## Assignment
The expected output is exactly the lines below, starting at the line with "reference: PRJ-2981 -> PRJ-0967" and ending at the line with "total: 5129.91 -> 5083.96", both included; no other line belongs in it.

## Data for review
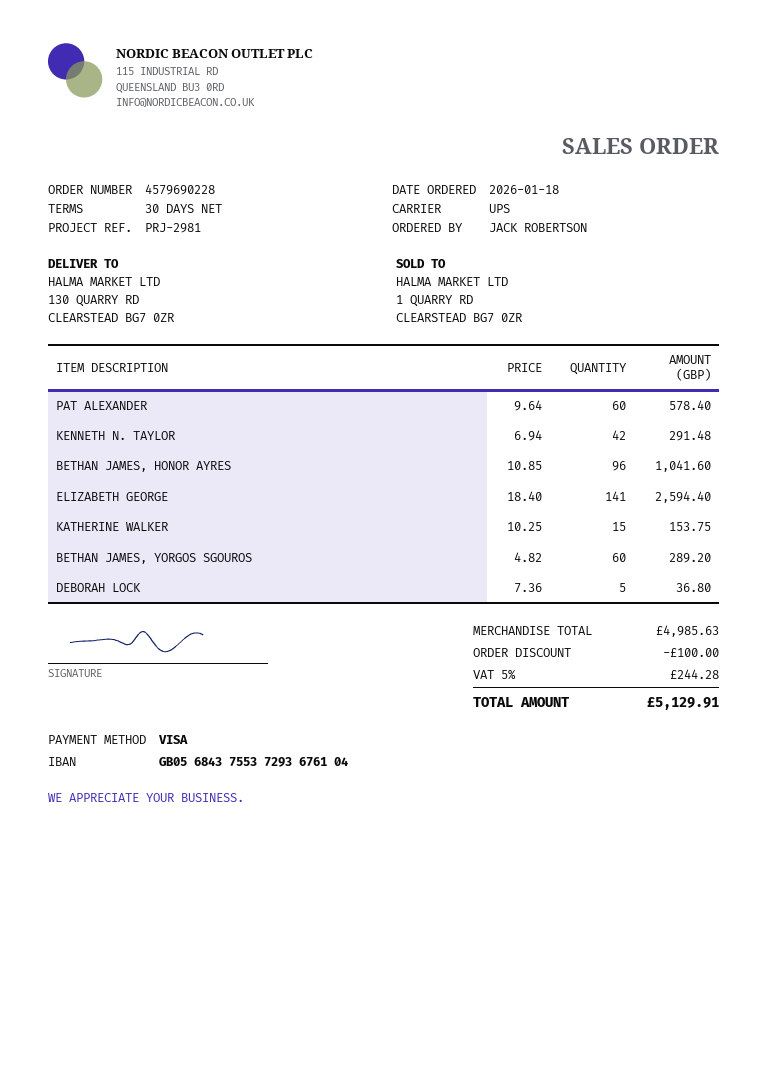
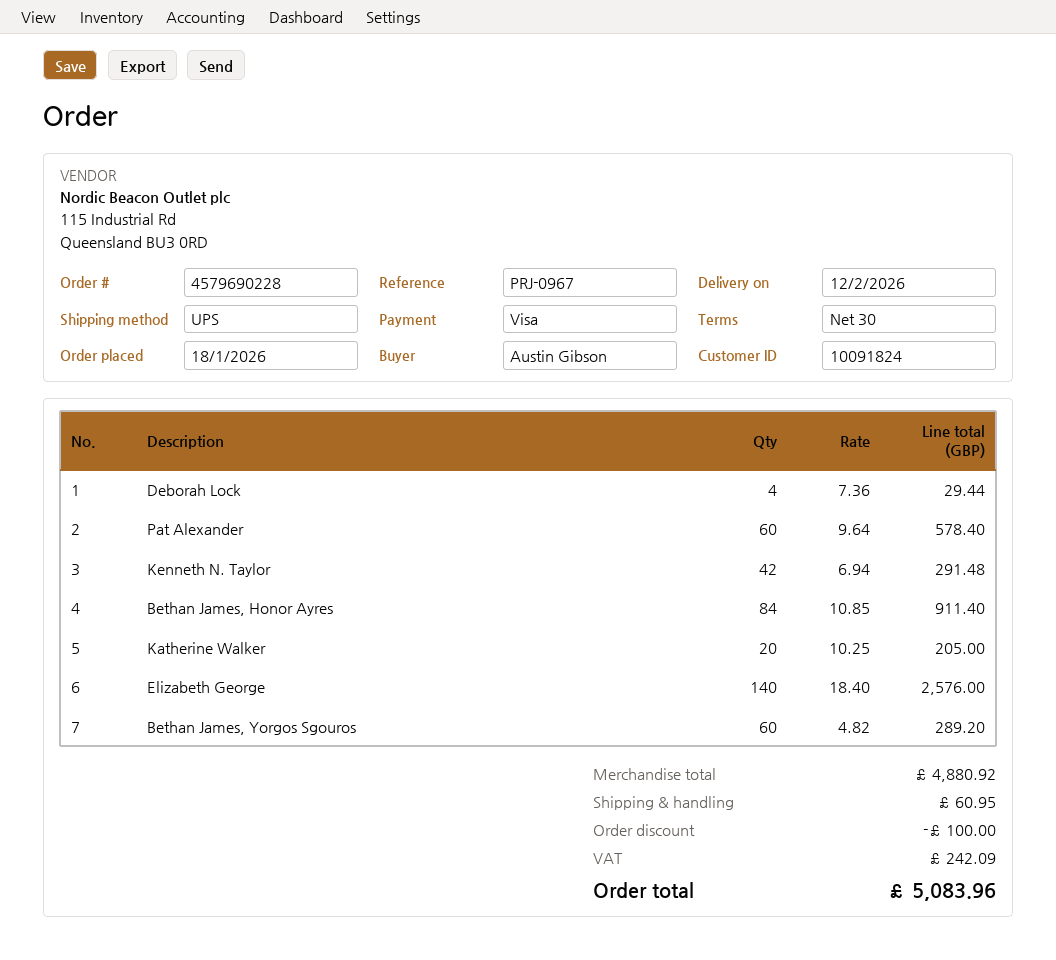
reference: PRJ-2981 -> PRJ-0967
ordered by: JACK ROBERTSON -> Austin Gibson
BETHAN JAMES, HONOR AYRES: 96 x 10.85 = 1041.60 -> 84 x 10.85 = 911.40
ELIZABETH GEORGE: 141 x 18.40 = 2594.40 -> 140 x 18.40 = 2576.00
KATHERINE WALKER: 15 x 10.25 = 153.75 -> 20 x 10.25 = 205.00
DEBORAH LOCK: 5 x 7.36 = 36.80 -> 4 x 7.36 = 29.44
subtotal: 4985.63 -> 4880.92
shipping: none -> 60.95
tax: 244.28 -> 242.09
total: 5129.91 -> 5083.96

==

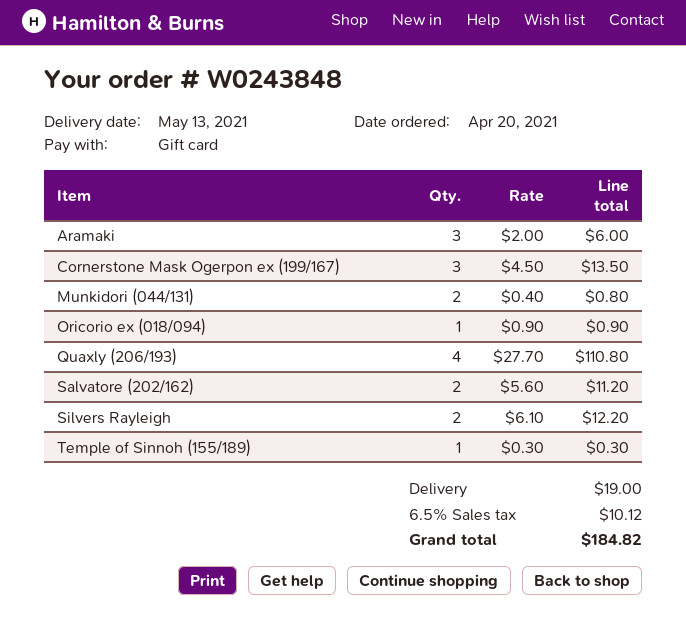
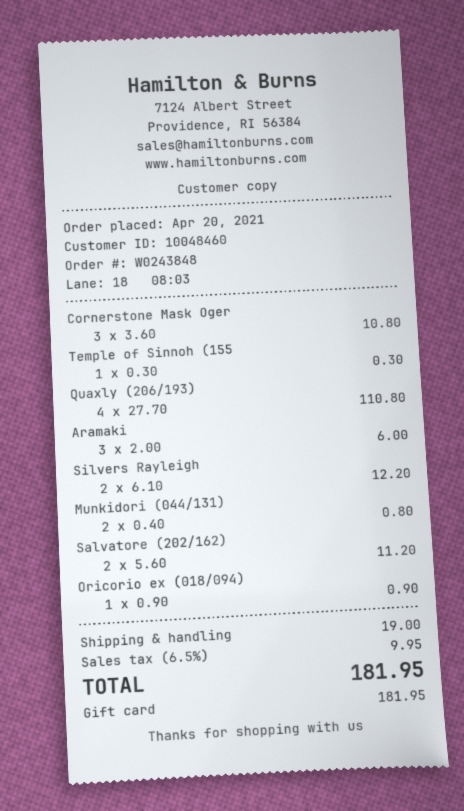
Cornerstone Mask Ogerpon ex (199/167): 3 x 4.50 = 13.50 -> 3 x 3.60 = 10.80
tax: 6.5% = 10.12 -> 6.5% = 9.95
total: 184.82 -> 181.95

## Task answer
reference: PRJ-2981 -> PRJ-0967
ordered by: JACK ROBERTSON -> Austin Gibson
BETHAN JAMES, HONOR AYRES: 96 x 10.85 = 1041.60 -> 84 x 10.85 = 911.40
ELIZABETH GEORGE: 141 x 18.40 = 2594.40 -> 140 x 18.40 = 2576.00
KATHERINE WALKER: 15 x 10.25 = 153.75 -> 20 x 10.25 = 205.00
DEBORAH LOCK: 5 x 7.36 = 36.80 -> 4 x 7.36 = 29.44
subtotal: 4985.63 -> 4880.92
shipping: none -> 60.95
tax: 244.28 -> 242.09
total: 5129.91 -> 5083.96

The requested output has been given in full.